By simply negating the deltaX and deltaY values we get the opposite direction right? It doesn’t compile because we can’t invoke enum constructors directly, even from within the enum itself! Let’s try it another way: –

enum Direction {
	NORTH(0, -1, SOUTH), NORTH_EAST(1, -1, SOUTH_WEST), 
        EAST(1, 0, WEST), SOUTH_EAST(1, 1, NORTH_WEST),
	SOUTH(0, 1, NORTH), SOUTH_WEST(-1, 1, NORTH_EAST), 
        WEST(-1, 0, EAST), NORTH_WEST(-1, -1, SOUTH_EAST);
	private int deltaX;
	private int deltaY;
	private Direction opposite;
	Direction(int deltaX, int deltaY, Direction opposite) {
		this.deltaX = deltaX;
		this.deltaY = deltaY;
		this.opposite = opposite;
	}
	public int deltaX() {
		return deltaX;
	}
	public int deltaY() {
		return deltaY;
	}
	public Direction getOpposite() {
		return opposite;
	}
}

In the second technique we have hard-coded the opposite directions, passing them into the constructor. This doesn’t compiler either because you cannot refer to types before they are defined. e.g. SOUTH cannot be referenced in NORTH‘s constructor.

Finally we give up trying to find a work around with an enum and change the whole thing to be a regular class.

public class Direction {
	public static final Direction NORTH = 
        new Direction(0, -1);
	public static final Direction NORTH_EAST = 
        new Direction(1, -1);
	public static final Direction EAST = 
        new Direction(1, 0);
	public static final Direction SOUTH_EAST = 
        new Direction(1, 11);
	public static final Direction SOUTH = 
        new Direction(0, 1);
	public static final Direction SOUTH_WEST = 
        new Direction(-1, 1);
	public static final Direction WEST = 
        new Direction(-1, 0);
	public static final Direction NORTH_NORTH = 
        new Direction(-1, -1);
	private int deltaX;
	private int deltaY;
	private Direction(int deltaX, int deltaY) {
		this.deltaX = deltaX;
		this.deltaY = deltaY;
	}
	public int deltaX() {
		return deltaX;
	}
	public int deltaY() {
		return deltaY;
	}
	public Direction getOpposite() {
		return new Direction(-deltaX, -deltaY);
	}
}

The private constructor ensures that we cannot create any instances outside of the class.
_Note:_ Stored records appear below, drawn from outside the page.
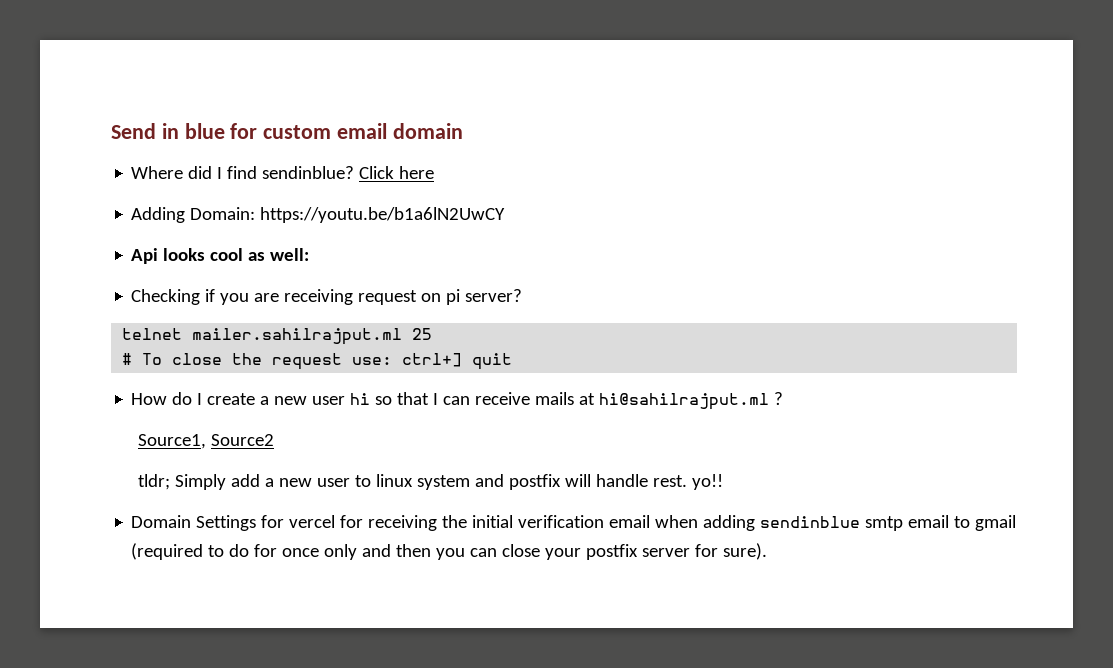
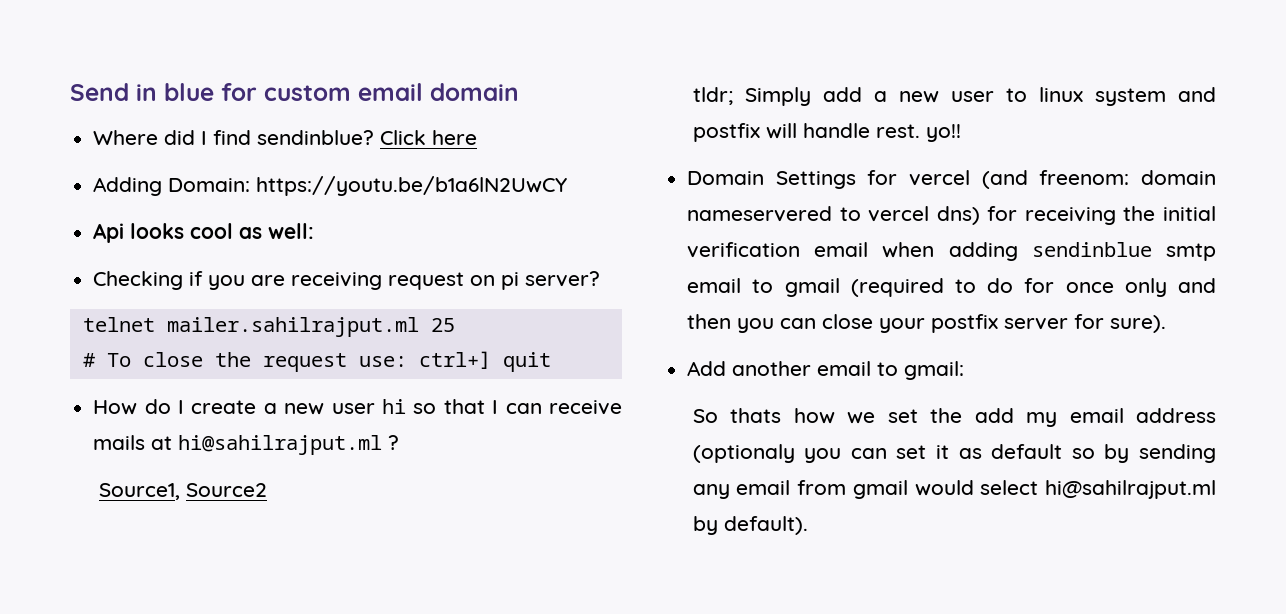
(336, 521) none -> [981,170,1216,189] [687,206,980,225] (and freenom: domain nameservered to vercel dns)
(768, 551) none -> [687,361,965,380] [692,408,1216,427] [692,444,1216,463] [692,480,1216,499] [692,516,808,535] // Add another email to gmail: // So thats how we set the add my email address (optionaly you can set it as default so by sending any email from gmail would select hi@sahilrajput.ml by default).

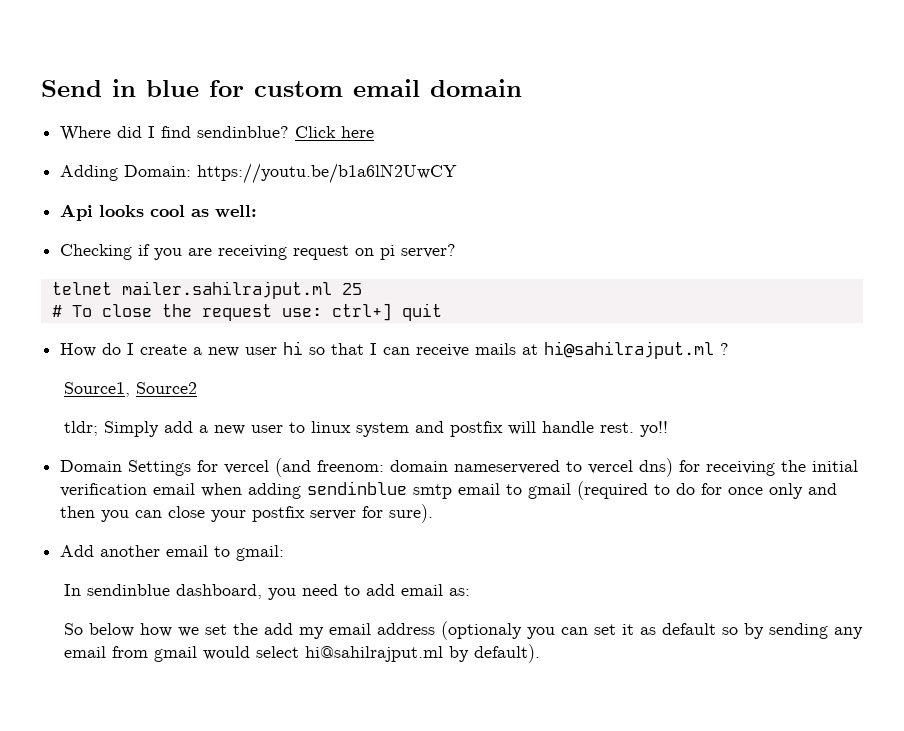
(965, 370) none -> [64,584,471,600] // In sendinblue dashboard, you need to add email as:
[730,408,782,423] thats -> [89,623,135,637] below

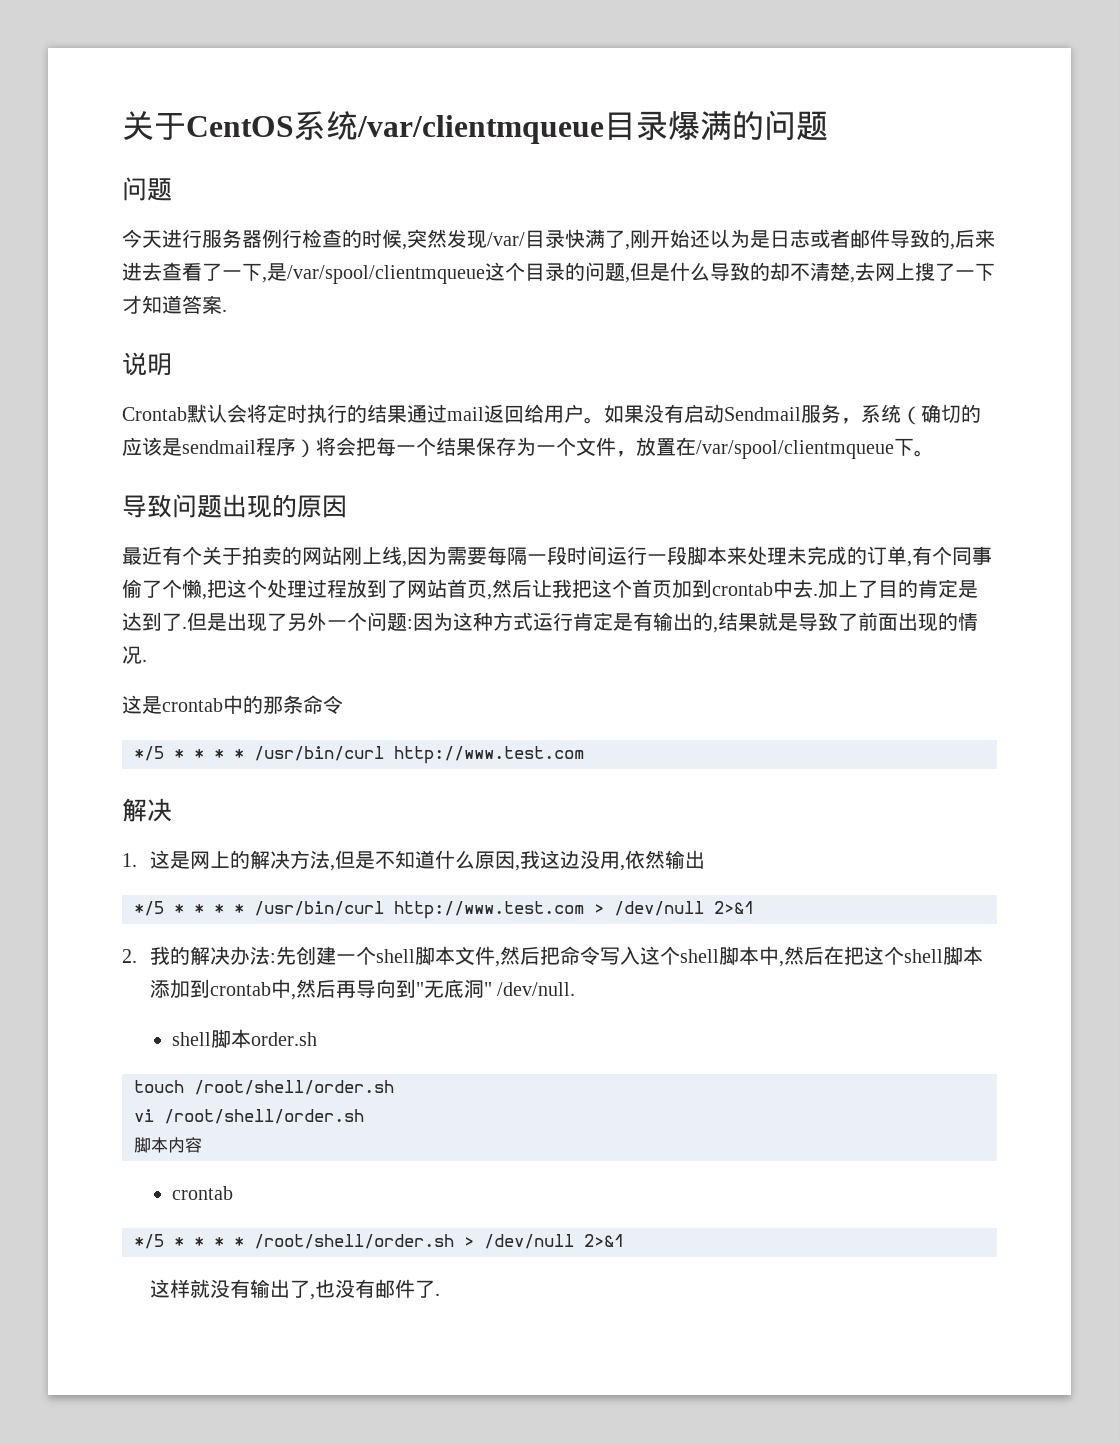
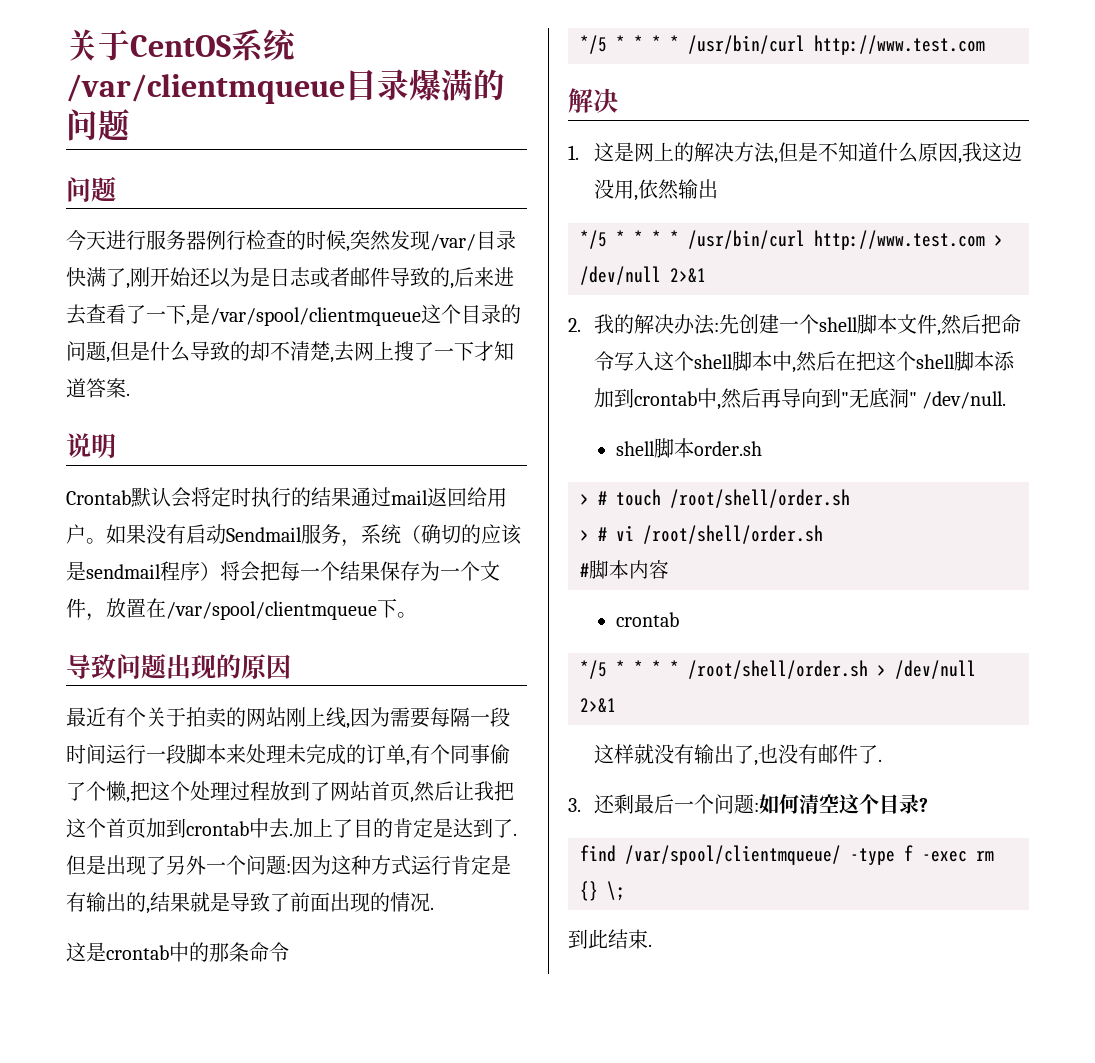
(317, 1039) none -> [580,491,607,505] > #
(394, 1087) none -> [580,527,607,541] > #
(364, 1116) none -> [580,563,589,577] #
(440, 1294) none -> [568,794,928,814] [580,845,994,865] [580,881,625,901] [568,929,652,949] // 3.还剩最后一个问题:如何清空这个目录? // find /var/spool/clientmqueue/ -type f -exec rm {} \; // 到此结束.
The eight public instances and the getOpposite() method provide the only means of access. Note that in this class we can write the getOpposite() method using the first technique.

In conclusion, enums may be an improvement over int constants, but are definitely less flexible than a regular class. If you do decide to create an enum, consider that it may outgrow itself, like Direction did. Creating a regular class from the start may be the better option. In some cases a class may be more verbose than an enum, but then Java is pretty verbose language anyway!